(Version difference data)

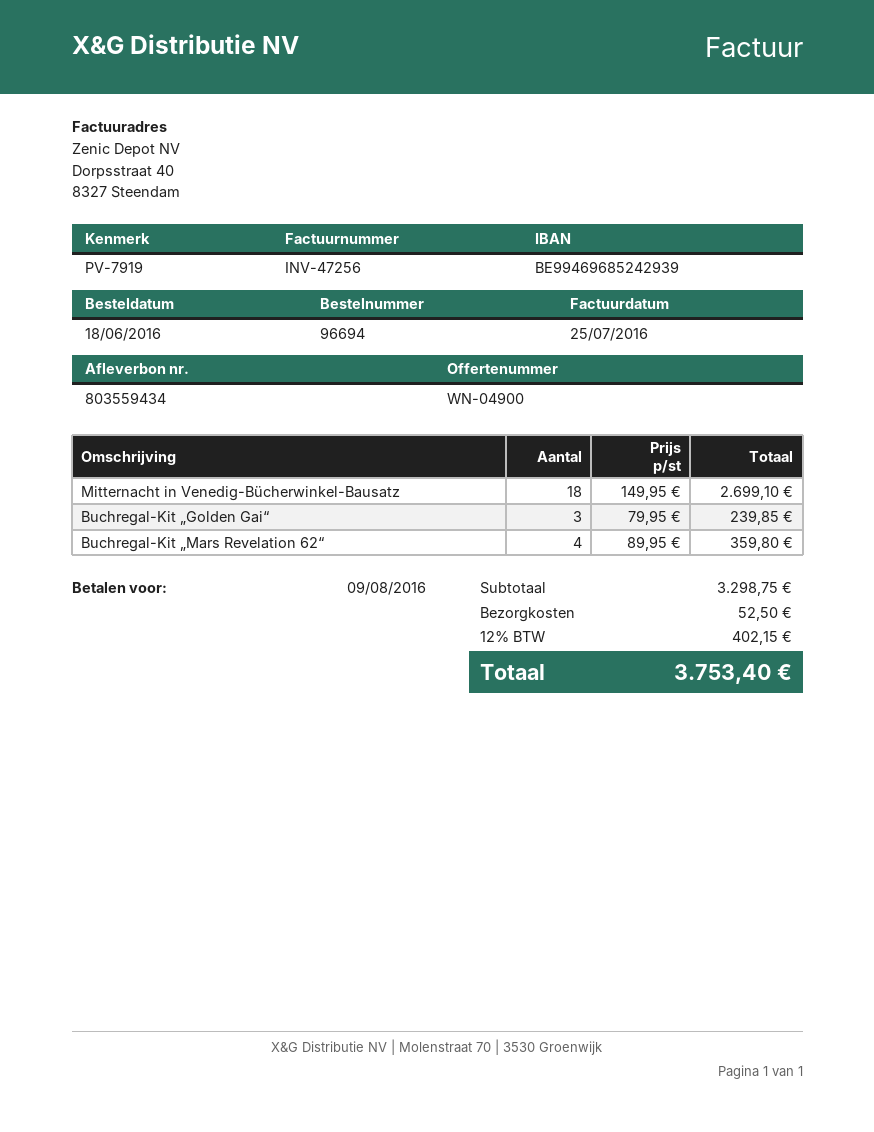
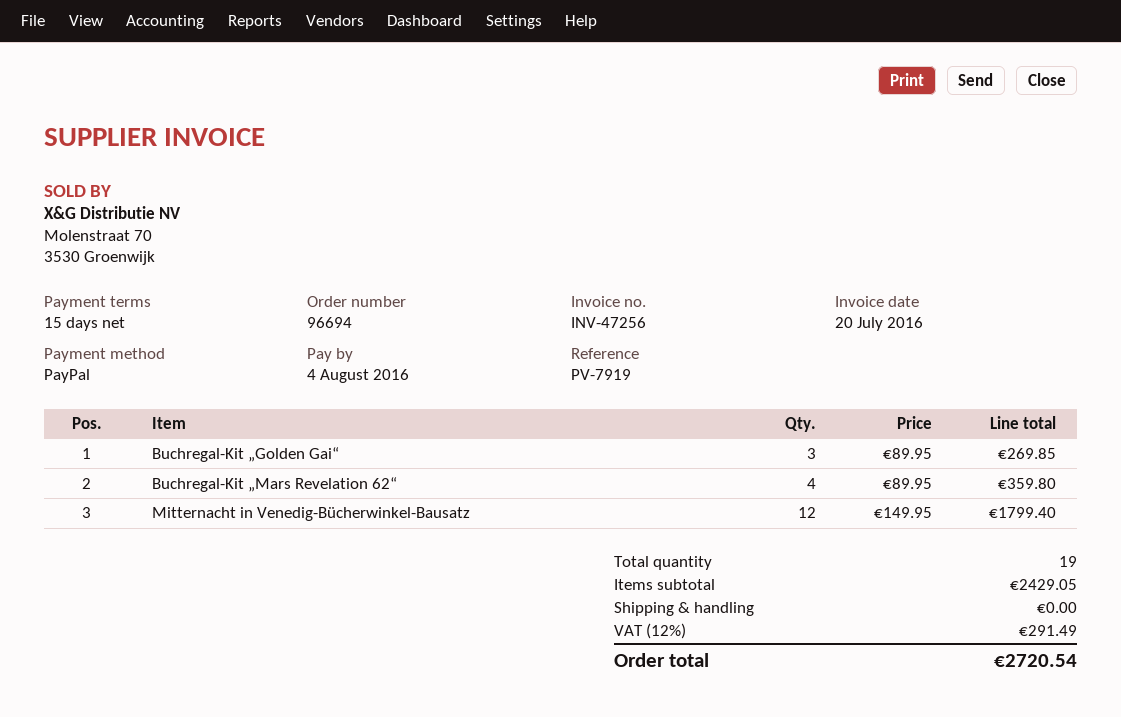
invoice date: 2016-07-25 -> 2016-07-20
due date: 2016-08-09 -> 2016-08-04
Mitternacht in Venedig-Bücherwinkel-Bausatz: 18 x 149.95 = 2699.10 -> 12 x 149.95 = 1799.40
Buchregal-Kit „Golden Gai“: 3 x 79.95 = 239.85 -> 3 x 89.95 = 269.85
subtotal: 3298.75 -> 2429.05
shipping: 52.50 -> 0.00
tax: 12% = 402.15 -> 12% = 291.49
total: 3753.40 -> 2720.54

_Required action:_ Determine which lines above include the word "date", and report those lines in full.

_Completed task:_
invoice date: 2016-07-25 -> 2016-07-20
due date: 2016-08-09 -> 2016-08-04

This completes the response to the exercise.